Last week I felt extremely anxious. I couldn't exactly pinpoint why and I'm sure it was driving my husband crazy. I think these may have been factors...
1. It finally feels like summertime.
2. I want to go on a vacation.
3. I want to go on an adventure.
4. I want to be outside.
5. Did I mention that I want to be outside???
Me + working inside all day = very sad Malae. This girl loves to be outside when it's bright and sunny and warm. I really just want to go to a lake or a beach and just soak up sun!
Clayton and I were planning on going to Disney World last week with his parents to visit his sister Angela while she was living in Florida. We were so excited and then a few weeks before we were supposed to go, we both got the feeling that maybe we shouldn't go and save our money instead. We thought about it for a long time and decided that we should stay. We are still pretty bummed that we didn't go, and we still aren't really sure why we felt that we shouldn't, but maybe someday we will find out...

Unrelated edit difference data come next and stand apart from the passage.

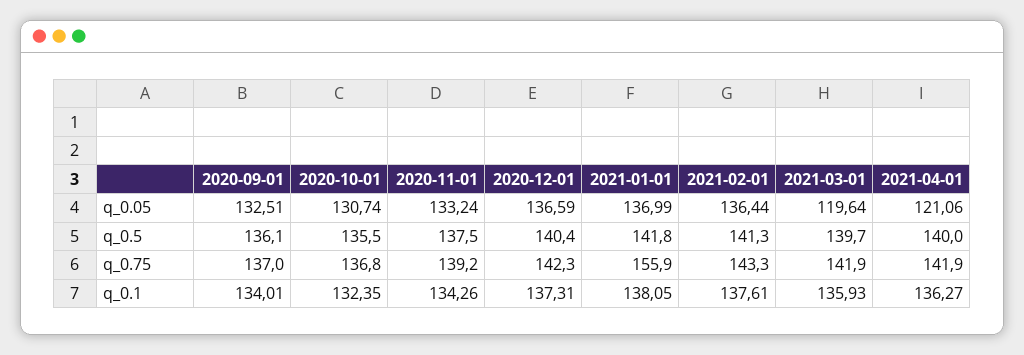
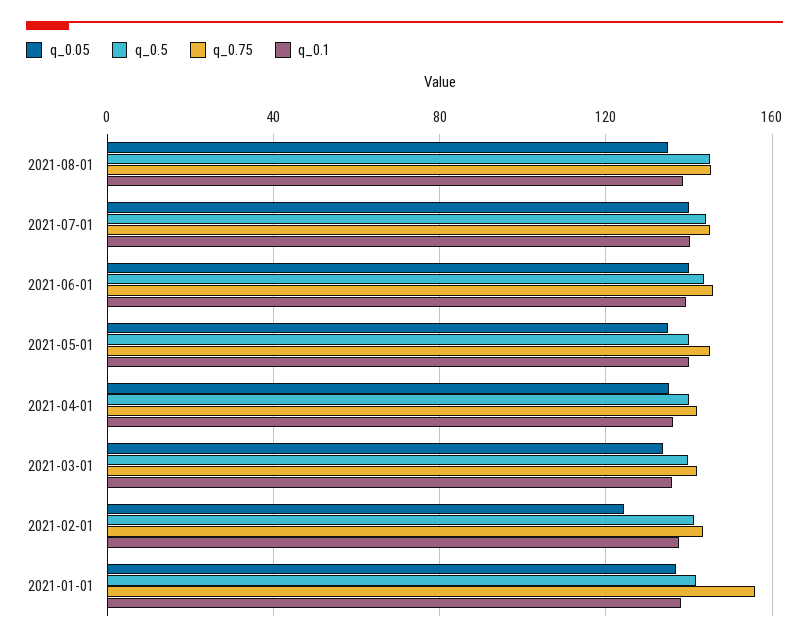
q_0.05, 2020-09-01: 132.51 -> none
q_0.05, 2020-10-01: 130.74 -> none
q_0.05, 2020-11-01: 133.24 -> none
q_0.05, 2020-12-01: 136.59 -> none
q_0.05, 2021-02-01: 136.44 -> 125
q_0.05, 2021-03-01: 119.64 -> 135
q_0.05, 2021-04-01: 121.06 -> 135
q_0.5, 2020-09-01: 136.1 -> none
q_0.5, 2020-10-01: 135.5 -> none
q_0.5, 2020-11-01: 137.5 -> none
q_0.5, 2020-12-01: 140.4 -> none
q_0.75, 2020-09-01: 137 -> none
q_0.75, 2020-10-01: 136.8 -> none
q_0.75, 2020-11-01: 139.2 -> none
q_0.75, 2020-12-01: 142.3 -> none
q_0.1, 2020-09-01: 134.01 -> none
q_0.1, 2020-10-01: 132.35 -> none
q_0.1, 2020-11-01: 134.26 -> none
q_0.1, 2020-12-01: 137.31 -> none
q_0.05, 2021-08-01: none -> 135
q_0.5, 2021-08-01: none -> 145
q_0.75, 2021-08-01: none -> 145
q_0.1, 2021-08-01: none -> 140
q_0.05, 2021-07-01: none -> 140
q_0.5, 2021-07-01: none -> 145
q_0.75, 2021-07-01: none -> 145
q_0.1, 2021-07-01: none -> 140
q_0.05, 2021-06-01: none -> 140
q_0.5, 2021-06-01: none -> 145
q_0.75, 2021-06-01: none -> 145
q_0.1, 2021-06-01: none -> 140
q_0.05, 2021-05-01: none -> 135
q_0.5, 2021-05-01: none -> 140
q_0.75, 2021-05-01: none -> 145
q_0.1, 2021-05-01: none -> 140

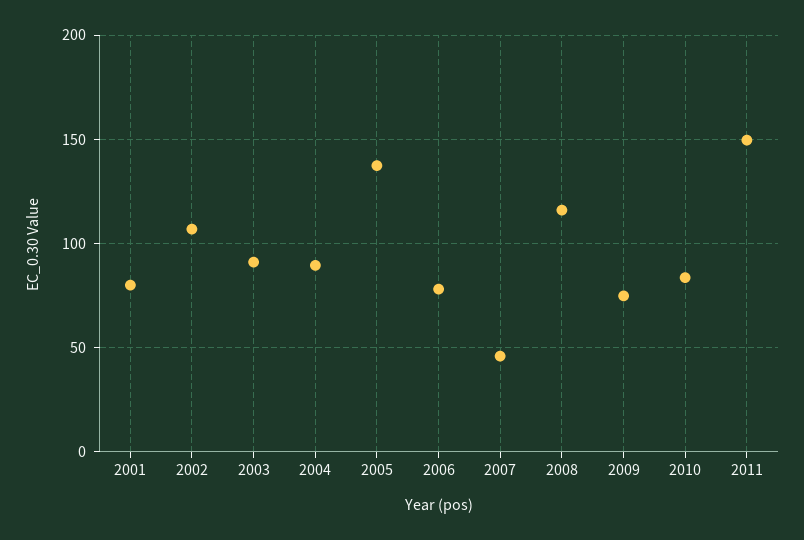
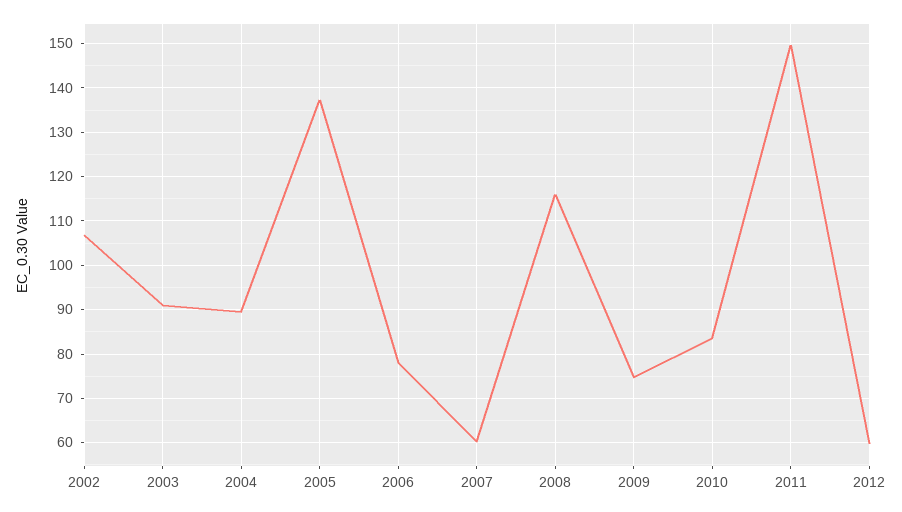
2001: 80 -> none
2007: 45 -> 60
2012: none -> 60

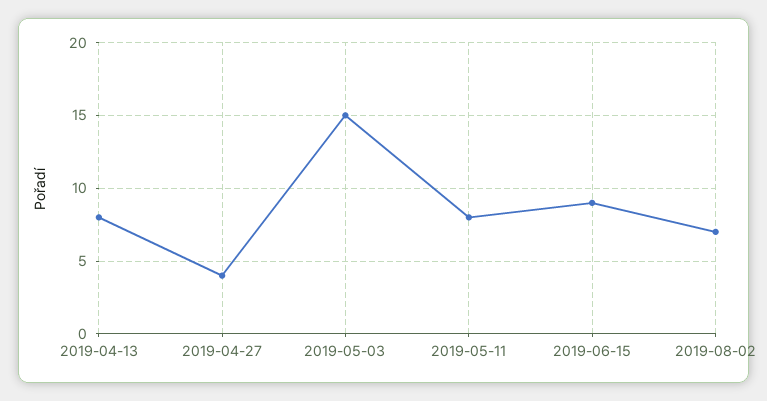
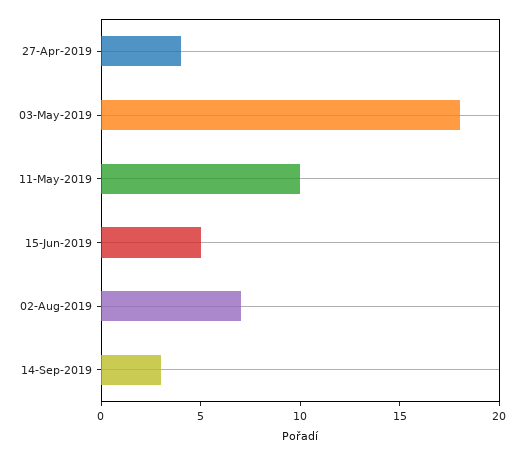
2019-04-13: 8 -> none
2019-05-03: 15 -> 18
2019-05-11: 8 -> 10
2019-06-15: 9 -> 5
14-Sep-2019: none -> 3

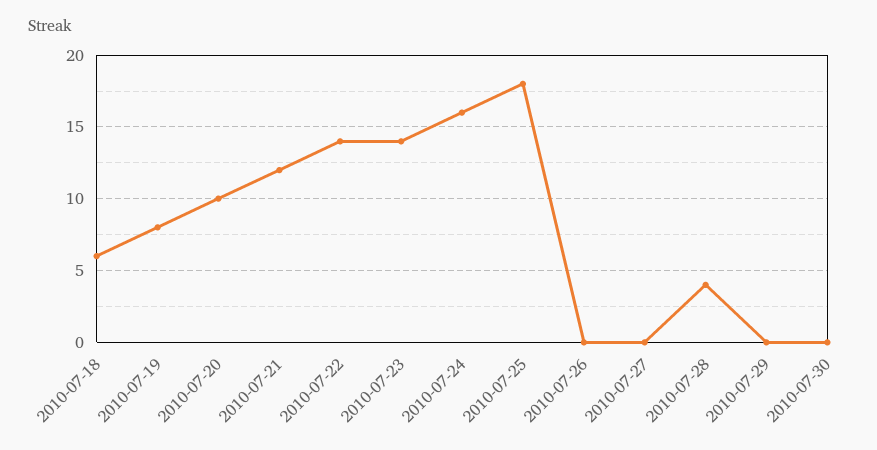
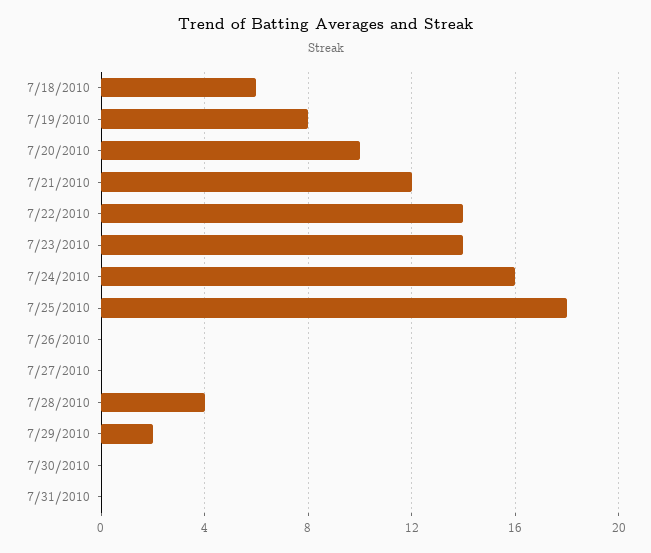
2010-07-29: 0 -> 2
7/31/2010: none -> 0

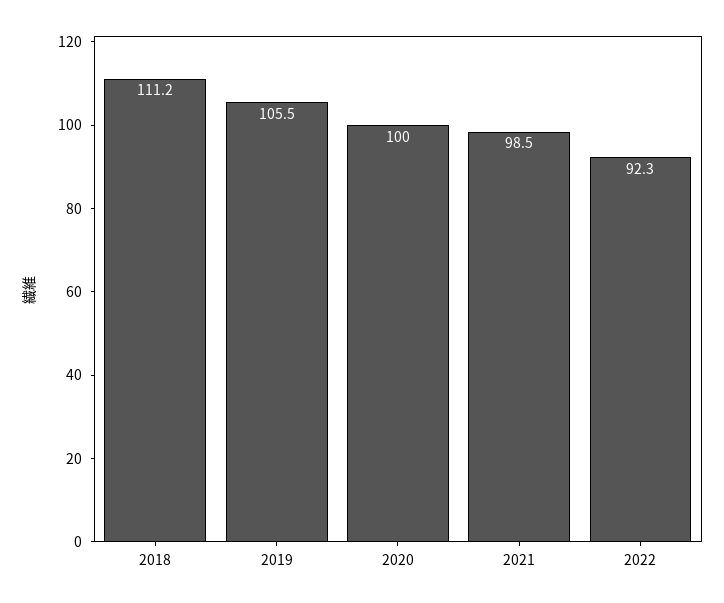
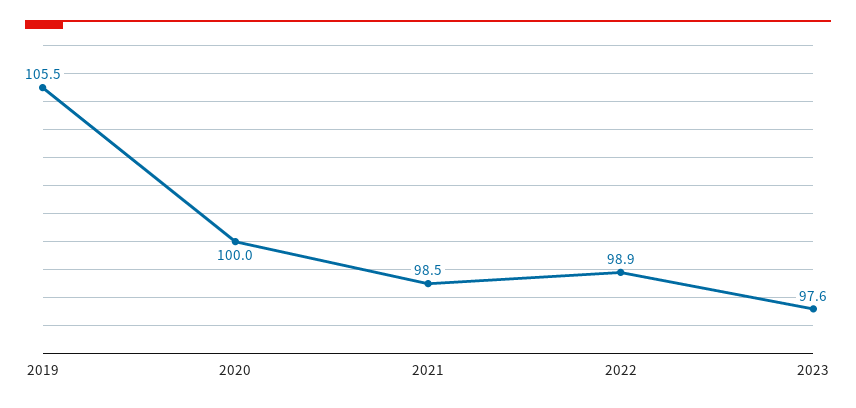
2018: 111.2 -> none
2022: 92.3 -> 98.9
2023: none -> 97.6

...we are most likely moving soon. We've had our fun in our current apartment, but it's time to find a better place that is cheaper and somewhere we can be happy living in for the next 3 years. And we really want to find a place that feels like "home", since buying an actual home right now seems impossible. Not to mention that our neighborhood is super ghetto and super sketchy. I'm ready to find a place that feels like home. I'm ready to buy furniture that I can see myself having in our own little house someday. I think I haven't bought many things for our apartments because I don't know what I want for my future home. But I'm ready now.
I'm just ready for a change. I'm ready for a new adventure. Ready for something big. I think that is why I have been feeling so anxious lately.
Thank goodness this little baby girl will be here in
I'm so ready for her to be here. Excuse the fact that we haven't bought a single thing for her yet. It's not that I don't want to. In fact, I don't really know why we haven't bought anything yet. I have a feeling that when I start, I won't be able to stop....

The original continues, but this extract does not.